[[ INPUT MATERIAL, beginning ]]

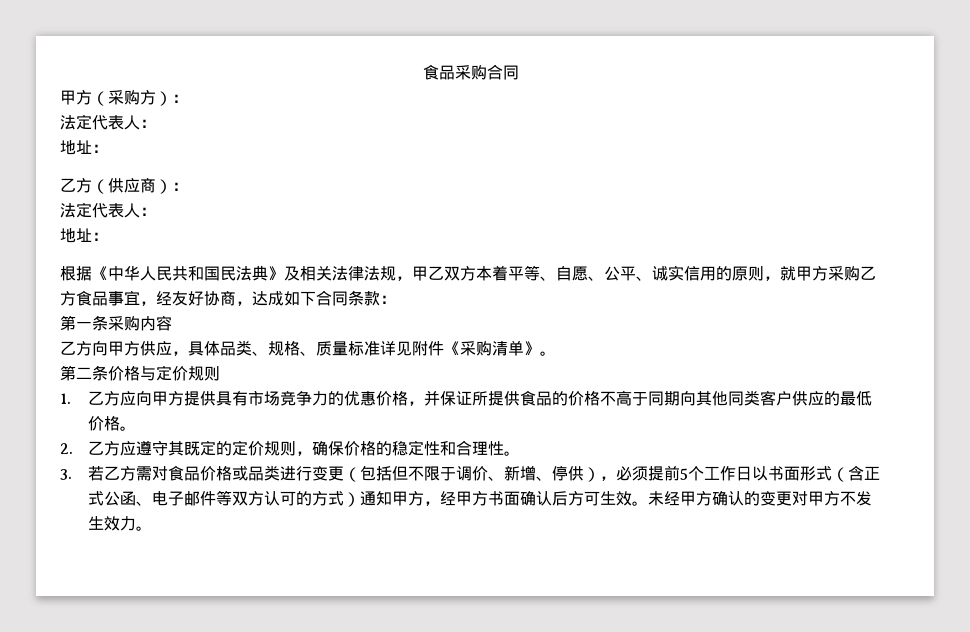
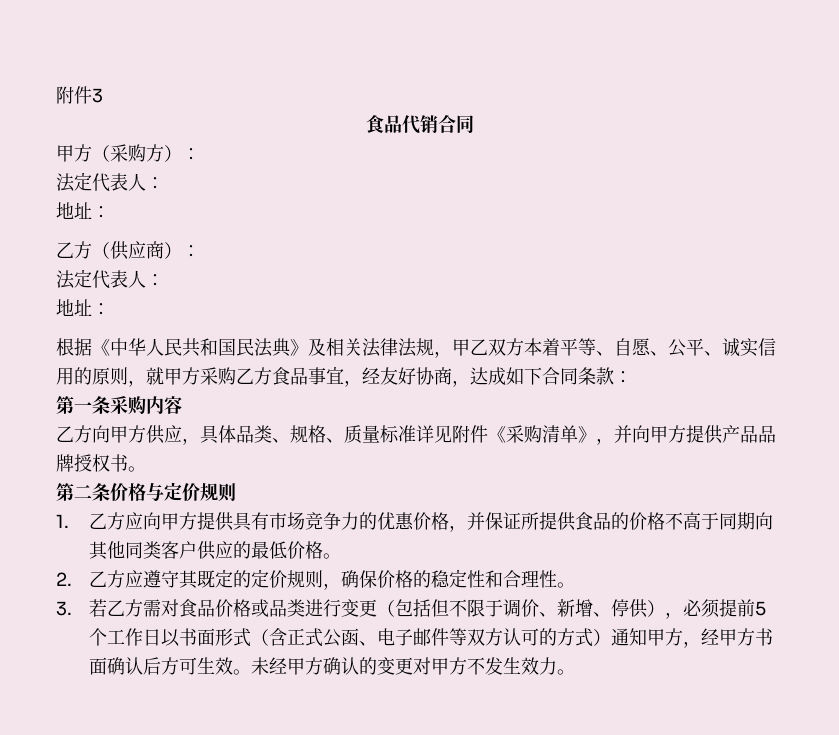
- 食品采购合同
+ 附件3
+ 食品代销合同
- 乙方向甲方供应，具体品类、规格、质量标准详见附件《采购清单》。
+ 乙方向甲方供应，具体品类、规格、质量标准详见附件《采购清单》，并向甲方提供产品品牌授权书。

[[ INPUT MATERIAL, end ]]

> _PROBLEM REQUIREMENTS_: Return each entry exactly as given. Leave the images out.

> _WRITTEN SOLUTION_:
- 食品采购合同
+ 附件3
+ 食品代销合同
- 乙方向甲方供应，具体品类、规格、质量标准详见附件《采购清单》。
+ 乙方向甲方供应，具体品类、规格、质量标准详见附件《采购清单》，并向甲方提供产品品牌授权书。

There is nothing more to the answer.